Le feu de la Cathédrale de Chicoutimi en 1919 a été raconté en détail dans le Progrès du Saguenay pour témoigner d’un événement important de cette époque.

L’histoire s’écrit au Progrès

CHRONIQUE / Nous recevons beaucoup de témoignages depuis deux semaines sur l’importance et la pertinence des journaux régionaux. Parmi les commentaires, on entend entre autres qu’on ne peut pas imaginer notre vie de tous les jours sans notre journal quotidien.

Je vous comprends, ça fait 132 ans que le Progrès du Saguenay vous raconte vos vies, votre histoire, ce qui se passe dans votre communauté et qu’on prend le pouls de la population. Si vous voulez savoir ce qui s’est passé dans votre communauté il y a 100 ans par exemple, en 1919, la principale source de référence est le Progrès du Saguenay.

J’ai vécu l’expérience l’automne dernier, alors qu’on m’avait confié la tâche d’écrire bénévolement le Procès à l’ancienne pour l’activité de financement de la Société historique du Saguenay.
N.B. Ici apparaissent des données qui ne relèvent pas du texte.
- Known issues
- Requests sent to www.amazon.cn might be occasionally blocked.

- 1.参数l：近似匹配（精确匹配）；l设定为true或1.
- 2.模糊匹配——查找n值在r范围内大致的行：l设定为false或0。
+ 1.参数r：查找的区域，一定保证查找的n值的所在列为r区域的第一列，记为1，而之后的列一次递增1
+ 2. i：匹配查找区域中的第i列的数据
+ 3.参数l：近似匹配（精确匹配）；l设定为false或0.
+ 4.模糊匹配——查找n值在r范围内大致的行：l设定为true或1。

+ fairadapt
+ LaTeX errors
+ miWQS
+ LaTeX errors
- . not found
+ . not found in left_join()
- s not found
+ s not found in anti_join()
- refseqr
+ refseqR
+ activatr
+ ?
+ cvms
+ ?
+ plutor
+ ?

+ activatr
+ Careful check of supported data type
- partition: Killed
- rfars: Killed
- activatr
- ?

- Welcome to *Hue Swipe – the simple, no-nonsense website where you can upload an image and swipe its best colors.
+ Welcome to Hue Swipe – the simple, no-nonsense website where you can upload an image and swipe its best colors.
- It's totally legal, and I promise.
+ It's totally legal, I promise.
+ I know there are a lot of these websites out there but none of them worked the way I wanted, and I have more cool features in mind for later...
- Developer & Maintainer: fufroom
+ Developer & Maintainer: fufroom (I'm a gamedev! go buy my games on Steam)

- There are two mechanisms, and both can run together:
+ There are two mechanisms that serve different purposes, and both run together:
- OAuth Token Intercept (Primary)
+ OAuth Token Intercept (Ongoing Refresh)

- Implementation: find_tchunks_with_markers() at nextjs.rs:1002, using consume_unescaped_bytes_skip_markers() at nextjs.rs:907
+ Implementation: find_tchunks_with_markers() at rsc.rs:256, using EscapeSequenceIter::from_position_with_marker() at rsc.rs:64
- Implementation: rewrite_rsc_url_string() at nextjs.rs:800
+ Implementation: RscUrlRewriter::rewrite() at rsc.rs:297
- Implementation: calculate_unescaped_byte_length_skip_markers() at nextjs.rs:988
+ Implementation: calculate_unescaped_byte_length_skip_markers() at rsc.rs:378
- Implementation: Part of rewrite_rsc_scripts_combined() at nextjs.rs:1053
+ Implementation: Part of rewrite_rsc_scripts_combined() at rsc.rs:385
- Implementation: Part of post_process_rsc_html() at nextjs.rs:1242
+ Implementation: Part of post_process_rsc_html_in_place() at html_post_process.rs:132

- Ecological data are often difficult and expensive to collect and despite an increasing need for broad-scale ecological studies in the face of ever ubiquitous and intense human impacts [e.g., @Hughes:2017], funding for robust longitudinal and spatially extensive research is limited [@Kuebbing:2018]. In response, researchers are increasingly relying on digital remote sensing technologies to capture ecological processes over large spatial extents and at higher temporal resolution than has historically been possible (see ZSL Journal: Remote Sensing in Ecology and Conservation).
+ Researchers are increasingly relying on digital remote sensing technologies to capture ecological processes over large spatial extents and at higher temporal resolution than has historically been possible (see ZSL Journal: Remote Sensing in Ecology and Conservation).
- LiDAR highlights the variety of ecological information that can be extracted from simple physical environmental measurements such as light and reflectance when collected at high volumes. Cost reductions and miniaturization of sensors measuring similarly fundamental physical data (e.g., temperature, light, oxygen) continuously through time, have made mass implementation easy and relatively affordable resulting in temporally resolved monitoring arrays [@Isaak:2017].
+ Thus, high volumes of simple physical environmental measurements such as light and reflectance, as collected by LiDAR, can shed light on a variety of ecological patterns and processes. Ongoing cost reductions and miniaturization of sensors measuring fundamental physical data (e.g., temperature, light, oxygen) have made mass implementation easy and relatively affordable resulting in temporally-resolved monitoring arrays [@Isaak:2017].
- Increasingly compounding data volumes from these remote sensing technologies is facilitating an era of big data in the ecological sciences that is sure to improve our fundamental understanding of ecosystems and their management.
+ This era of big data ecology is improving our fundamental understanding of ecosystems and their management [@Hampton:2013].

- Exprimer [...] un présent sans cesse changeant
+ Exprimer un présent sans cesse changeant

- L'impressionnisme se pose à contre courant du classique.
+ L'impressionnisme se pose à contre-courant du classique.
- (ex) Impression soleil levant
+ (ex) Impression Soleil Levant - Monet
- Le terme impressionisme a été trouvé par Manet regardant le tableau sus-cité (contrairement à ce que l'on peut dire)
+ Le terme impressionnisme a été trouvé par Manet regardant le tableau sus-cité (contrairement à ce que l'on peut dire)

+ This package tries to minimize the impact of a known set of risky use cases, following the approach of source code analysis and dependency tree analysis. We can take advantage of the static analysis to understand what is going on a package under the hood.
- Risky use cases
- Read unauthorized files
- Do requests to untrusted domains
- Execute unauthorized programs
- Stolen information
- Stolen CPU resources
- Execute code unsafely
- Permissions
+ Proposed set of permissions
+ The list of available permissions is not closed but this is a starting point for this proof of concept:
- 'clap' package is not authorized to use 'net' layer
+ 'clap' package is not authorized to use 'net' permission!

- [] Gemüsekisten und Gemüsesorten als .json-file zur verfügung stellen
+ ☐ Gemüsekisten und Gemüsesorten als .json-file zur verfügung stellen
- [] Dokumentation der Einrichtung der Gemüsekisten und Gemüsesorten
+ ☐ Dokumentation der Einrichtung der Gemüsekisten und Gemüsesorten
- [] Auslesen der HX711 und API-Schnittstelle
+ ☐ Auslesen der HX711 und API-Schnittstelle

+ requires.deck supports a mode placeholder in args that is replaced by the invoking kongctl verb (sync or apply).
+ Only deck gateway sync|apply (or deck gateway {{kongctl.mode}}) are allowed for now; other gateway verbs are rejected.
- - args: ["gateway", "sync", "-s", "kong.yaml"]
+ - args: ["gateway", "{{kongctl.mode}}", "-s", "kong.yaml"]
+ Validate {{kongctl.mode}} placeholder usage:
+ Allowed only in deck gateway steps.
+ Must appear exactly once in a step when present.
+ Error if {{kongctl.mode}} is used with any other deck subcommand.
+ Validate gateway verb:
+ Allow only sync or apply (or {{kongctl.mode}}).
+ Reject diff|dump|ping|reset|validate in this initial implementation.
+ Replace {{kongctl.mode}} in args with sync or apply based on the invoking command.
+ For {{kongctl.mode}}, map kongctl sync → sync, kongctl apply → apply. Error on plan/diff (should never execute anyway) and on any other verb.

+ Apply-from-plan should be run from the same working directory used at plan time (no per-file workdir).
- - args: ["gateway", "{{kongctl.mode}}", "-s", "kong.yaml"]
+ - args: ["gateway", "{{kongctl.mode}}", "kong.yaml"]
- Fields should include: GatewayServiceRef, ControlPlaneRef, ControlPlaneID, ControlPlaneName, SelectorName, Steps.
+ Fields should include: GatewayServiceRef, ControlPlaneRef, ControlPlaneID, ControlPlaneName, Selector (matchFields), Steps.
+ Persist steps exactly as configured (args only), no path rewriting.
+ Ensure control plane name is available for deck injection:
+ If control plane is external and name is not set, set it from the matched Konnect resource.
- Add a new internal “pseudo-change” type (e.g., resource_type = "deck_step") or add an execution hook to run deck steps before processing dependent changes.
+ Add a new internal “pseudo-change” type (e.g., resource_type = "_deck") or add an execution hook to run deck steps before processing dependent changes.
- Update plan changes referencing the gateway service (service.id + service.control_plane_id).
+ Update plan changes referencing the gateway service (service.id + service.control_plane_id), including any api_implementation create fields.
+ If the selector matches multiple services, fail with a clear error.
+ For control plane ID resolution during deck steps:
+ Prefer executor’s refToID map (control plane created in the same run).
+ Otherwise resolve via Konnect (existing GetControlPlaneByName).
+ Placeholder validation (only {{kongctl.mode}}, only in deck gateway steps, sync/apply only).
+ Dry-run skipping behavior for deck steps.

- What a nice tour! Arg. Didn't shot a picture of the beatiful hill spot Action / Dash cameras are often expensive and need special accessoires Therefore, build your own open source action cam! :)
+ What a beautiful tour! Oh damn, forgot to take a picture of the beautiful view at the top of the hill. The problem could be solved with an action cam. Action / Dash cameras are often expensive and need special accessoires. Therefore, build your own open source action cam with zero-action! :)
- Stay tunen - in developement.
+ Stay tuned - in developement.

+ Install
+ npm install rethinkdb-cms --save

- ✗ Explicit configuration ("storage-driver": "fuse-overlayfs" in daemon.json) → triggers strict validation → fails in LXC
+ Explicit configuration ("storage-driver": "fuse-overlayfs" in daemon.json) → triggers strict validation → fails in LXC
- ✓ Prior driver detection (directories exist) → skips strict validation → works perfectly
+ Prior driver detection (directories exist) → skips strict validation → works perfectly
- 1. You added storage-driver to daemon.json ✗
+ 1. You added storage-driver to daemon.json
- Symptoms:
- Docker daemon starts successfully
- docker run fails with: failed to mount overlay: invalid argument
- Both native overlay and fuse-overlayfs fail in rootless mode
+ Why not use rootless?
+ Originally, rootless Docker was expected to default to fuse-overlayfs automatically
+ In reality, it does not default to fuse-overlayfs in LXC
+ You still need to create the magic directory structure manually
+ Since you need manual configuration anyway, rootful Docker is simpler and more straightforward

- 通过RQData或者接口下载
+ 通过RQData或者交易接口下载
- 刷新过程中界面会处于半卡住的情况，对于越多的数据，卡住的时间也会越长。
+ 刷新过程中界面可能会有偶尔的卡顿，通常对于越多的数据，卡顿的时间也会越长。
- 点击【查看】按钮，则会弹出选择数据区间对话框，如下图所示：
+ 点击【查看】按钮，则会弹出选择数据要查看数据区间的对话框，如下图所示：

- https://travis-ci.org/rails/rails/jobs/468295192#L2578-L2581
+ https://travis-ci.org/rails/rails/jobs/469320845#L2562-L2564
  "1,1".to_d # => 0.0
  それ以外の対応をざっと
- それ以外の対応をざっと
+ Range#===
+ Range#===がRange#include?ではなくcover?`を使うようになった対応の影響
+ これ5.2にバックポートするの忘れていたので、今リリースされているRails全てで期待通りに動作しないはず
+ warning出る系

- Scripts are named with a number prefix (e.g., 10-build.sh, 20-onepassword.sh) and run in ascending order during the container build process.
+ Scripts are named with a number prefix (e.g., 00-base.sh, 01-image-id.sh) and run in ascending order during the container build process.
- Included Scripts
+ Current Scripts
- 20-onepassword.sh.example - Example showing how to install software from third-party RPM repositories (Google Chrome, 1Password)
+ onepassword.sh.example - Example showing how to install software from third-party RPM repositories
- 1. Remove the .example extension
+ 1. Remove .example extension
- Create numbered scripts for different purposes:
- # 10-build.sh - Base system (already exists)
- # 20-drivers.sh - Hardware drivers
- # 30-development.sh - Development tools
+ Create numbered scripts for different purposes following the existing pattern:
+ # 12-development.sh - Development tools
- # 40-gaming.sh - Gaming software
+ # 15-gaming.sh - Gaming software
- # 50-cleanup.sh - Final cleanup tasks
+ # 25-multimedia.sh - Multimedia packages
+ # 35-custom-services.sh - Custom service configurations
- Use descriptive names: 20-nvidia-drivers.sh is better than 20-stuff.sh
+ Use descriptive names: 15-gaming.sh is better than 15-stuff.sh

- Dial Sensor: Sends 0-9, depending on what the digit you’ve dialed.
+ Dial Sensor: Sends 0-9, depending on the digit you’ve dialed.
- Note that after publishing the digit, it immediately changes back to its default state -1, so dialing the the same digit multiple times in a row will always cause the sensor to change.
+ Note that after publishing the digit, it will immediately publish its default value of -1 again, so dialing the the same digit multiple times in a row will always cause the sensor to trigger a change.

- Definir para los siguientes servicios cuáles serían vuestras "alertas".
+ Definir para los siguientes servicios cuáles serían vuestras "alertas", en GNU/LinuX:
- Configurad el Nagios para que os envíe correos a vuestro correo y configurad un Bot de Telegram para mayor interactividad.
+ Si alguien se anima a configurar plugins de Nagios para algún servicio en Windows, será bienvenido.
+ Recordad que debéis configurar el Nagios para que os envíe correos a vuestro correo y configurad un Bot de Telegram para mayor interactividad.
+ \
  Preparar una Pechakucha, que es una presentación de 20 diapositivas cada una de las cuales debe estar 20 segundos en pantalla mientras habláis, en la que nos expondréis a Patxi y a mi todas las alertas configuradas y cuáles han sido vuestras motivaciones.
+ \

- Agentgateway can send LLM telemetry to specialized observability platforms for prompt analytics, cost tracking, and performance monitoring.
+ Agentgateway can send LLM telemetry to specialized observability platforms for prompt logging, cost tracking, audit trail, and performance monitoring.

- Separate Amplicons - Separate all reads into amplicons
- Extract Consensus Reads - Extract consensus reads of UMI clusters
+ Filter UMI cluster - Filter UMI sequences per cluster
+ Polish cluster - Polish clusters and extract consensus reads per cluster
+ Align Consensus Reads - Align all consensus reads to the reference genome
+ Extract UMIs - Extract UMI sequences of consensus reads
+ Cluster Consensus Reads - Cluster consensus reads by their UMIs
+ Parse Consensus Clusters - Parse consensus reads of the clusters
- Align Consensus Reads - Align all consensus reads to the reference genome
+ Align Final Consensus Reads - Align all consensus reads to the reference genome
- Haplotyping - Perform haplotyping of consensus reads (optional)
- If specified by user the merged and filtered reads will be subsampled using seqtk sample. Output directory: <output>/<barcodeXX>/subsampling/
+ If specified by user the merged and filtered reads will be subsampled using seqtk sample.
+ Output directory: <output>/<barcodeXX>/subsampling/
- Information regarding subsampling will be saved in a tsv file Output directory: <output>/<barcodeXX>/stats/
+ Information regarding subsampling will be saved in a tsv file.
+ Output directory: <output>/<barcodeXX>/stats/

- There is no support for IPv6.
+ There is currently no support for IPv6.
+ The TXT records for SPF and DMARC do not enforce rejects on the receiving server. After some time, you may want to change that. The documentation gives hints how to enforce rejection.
C’est dans le Progrès du Saguenay que l’histoire du Saguenay en 1919 était écrite.

C’est dans les journaux de 1919 qu’on a raconté le feu de la cathédrale de Chicoutimi, qu’on a raconté comment s’articulait la colonisation de la région, les besoins en matière d’agriculture, la vision de l’Église sur l’instruction obligatoire et les enjeux municipaux de l’époque. C’est à travers les petits événements, les avis de nomination et même les publicités de l’époque qu’on pouvait découvrir la mode de l’époque, le prix des voitures et la vie de tous les jours. C’est dans le journal qu’on traite d’exploitation forestière, de progrès technologiques, de problèmes sociaux, de moralité, d’industrialisation et de politique.

Pluralité de l’information

« La plupart des recherches qui se font à la Bibliothèque des Archives nationales du Québec ou à la Société historique du Saguenay commencent par la consultation des journaux. Il y a une pluralité d’informations, c’est l’histoire globale qu’on retrouve. C’est dans les journaux qu’on trouve les premières clés d’une recherche, les références, les dates et les sujets », explique Joëlle Hardy, directrice de la Société historique du Saguenay.

« Les journaux sont des documents ultras précieux, on investit énormément d’argent pour les conserver et les numériser. Le papier est très complexe à conserver et on met les énergies nécessaires pour le faire, car ce sont des documents d’une grande importance, c’est le miroir de la société », indique-t-elle.

Quand vous faites des recherches sur Google ou dans les archives nationales, ce ne sont pas les contenus sonores des stations radio de CJMT ou de CKRS qui apparaissent, ce sont très souvent des articles de journaux qui figurent dans les références de recherche.

« Le contenu des journaux est parfois la seule trace qui existe dans l’histoire pour plusieurs événements. Il y a des histoires, des faits et des événements qui ont été consignés seulement dans les journaux et ce sera encore comme ça à l’avenir », estime Joëlle Hardy.

« Le fonds photographique du Progrès du Saguenay contient une banque inestimable d’information. Nous avons conservé non seulement la banque de photos publiées, mais également les photos qui n’ont pas été publiées. Il s’agit d’une masse inimaginable de photos qui n’existent pas ailleurs, ce sont des documents uniques », assure-t-elle.

Notre histoire qui se raconte

Depuis 1887, l’histoire de la région est racontée dans les journaux et ces histoires sont archivées et accessibles à la Bibliothèque des Archives nationales du Québec. Les débats publics, les annonces, les nouvelles, les avis publics, les nominations, les résultats sportifs et les événements ne sont souvent racontés que dans les journaux. Ce témoin de l’histoire régionale peut être interrogé, consulté et lu en texte intégral grâce au plan de numérisation de Bibliothèque des Archives nationales du Québec.

C’est de notre histoire qu’il s’agit. Je ne sais pas si dans 100 ans, les étudiants en histoire consulteront les archives de Facebook, Instagram ou Twitter pour se documenter. J’en doute. Les journaux régionaux sont le miroir de leur collectivité et leur contenu est essentiel, non seulement pour la démocratie, mais pour l’histoire de nos collectivités.

Si vous continuez à nous soutenir, on va continuer à vous raconter vos histoires.